EXERCISE DATA -

◇ ◇ ◇

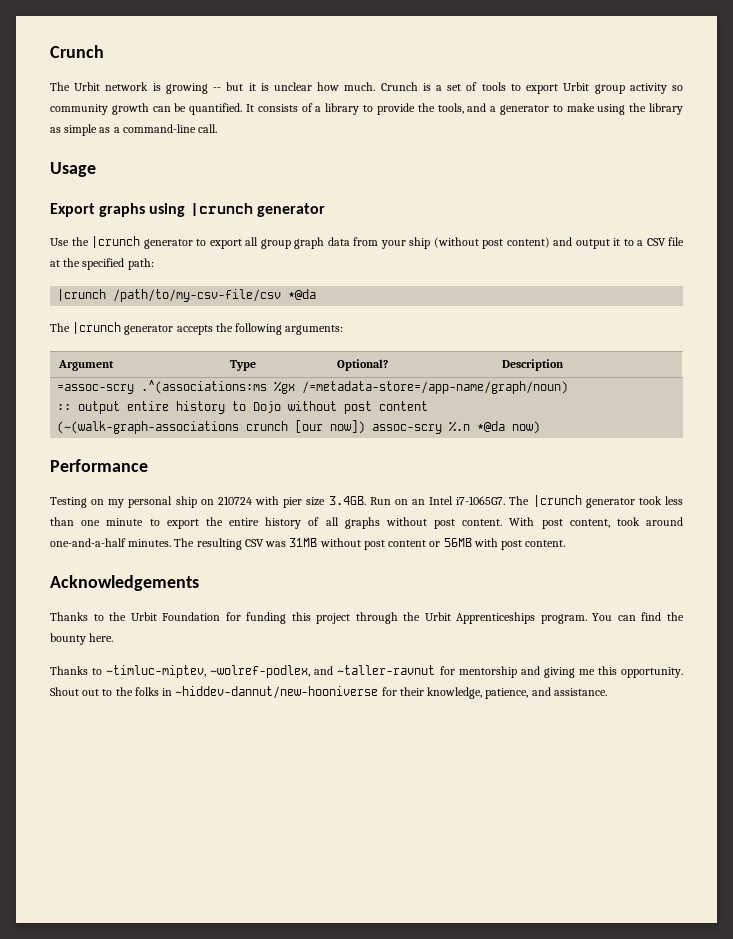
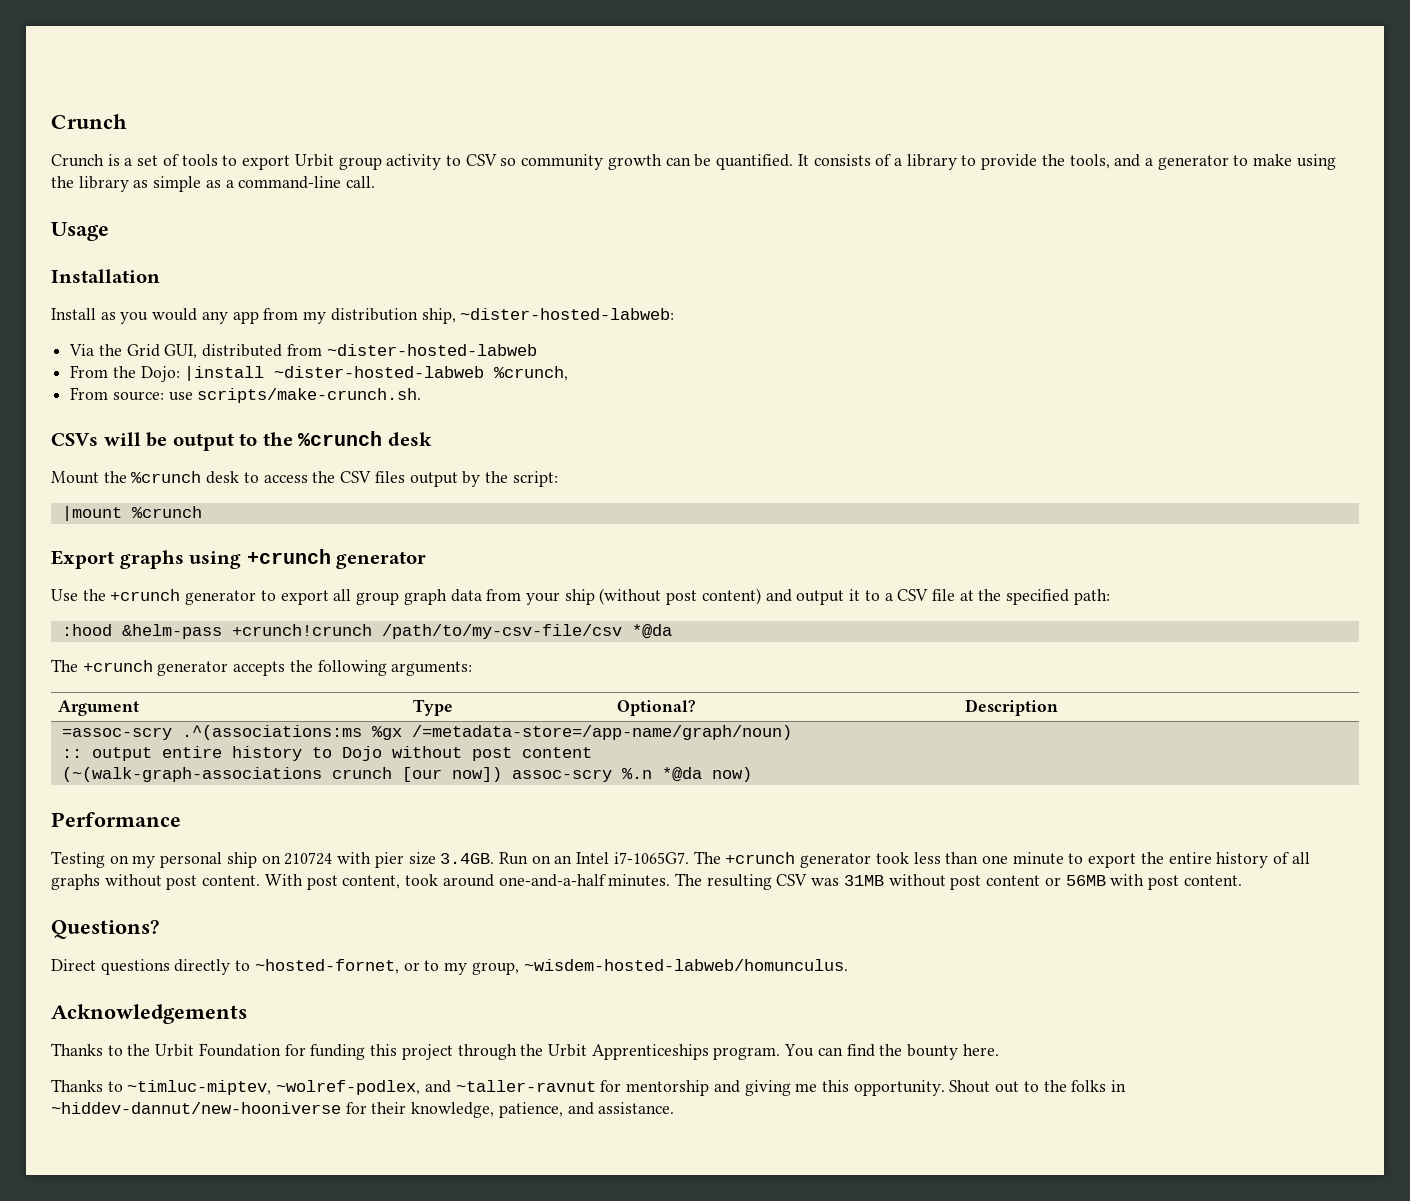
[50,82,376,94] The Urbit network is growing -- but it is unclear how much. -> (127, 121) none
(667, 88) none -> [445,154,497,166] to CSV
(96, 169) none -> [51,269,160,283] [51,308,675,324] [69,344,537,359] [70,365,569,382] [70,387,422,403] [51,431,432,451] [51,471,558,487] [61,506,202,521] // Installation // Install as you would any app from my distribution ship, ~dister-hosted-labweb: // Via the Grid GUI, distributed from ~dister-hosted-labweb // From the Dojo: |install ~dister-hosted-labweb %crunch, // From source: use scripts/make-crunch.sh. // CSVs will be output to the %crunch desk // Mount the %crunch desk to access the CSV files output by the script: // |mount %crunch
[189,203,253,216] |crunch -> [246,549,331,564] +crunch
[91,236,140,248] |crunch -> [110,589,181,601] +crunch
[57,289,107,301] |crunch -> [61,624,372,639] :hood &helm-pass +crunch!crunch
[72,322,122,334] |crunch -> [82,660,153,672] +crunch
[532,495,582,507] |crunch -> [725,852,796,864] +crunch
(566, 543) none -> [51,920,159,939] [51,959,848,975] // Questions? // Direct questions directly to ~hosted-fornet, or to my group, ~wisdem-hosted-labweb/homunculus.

◇ ◇ ◇

TO DO - In the records above, the lines containing the string "labweb" should be counted; give only the total.

TASK SOLUTION - 2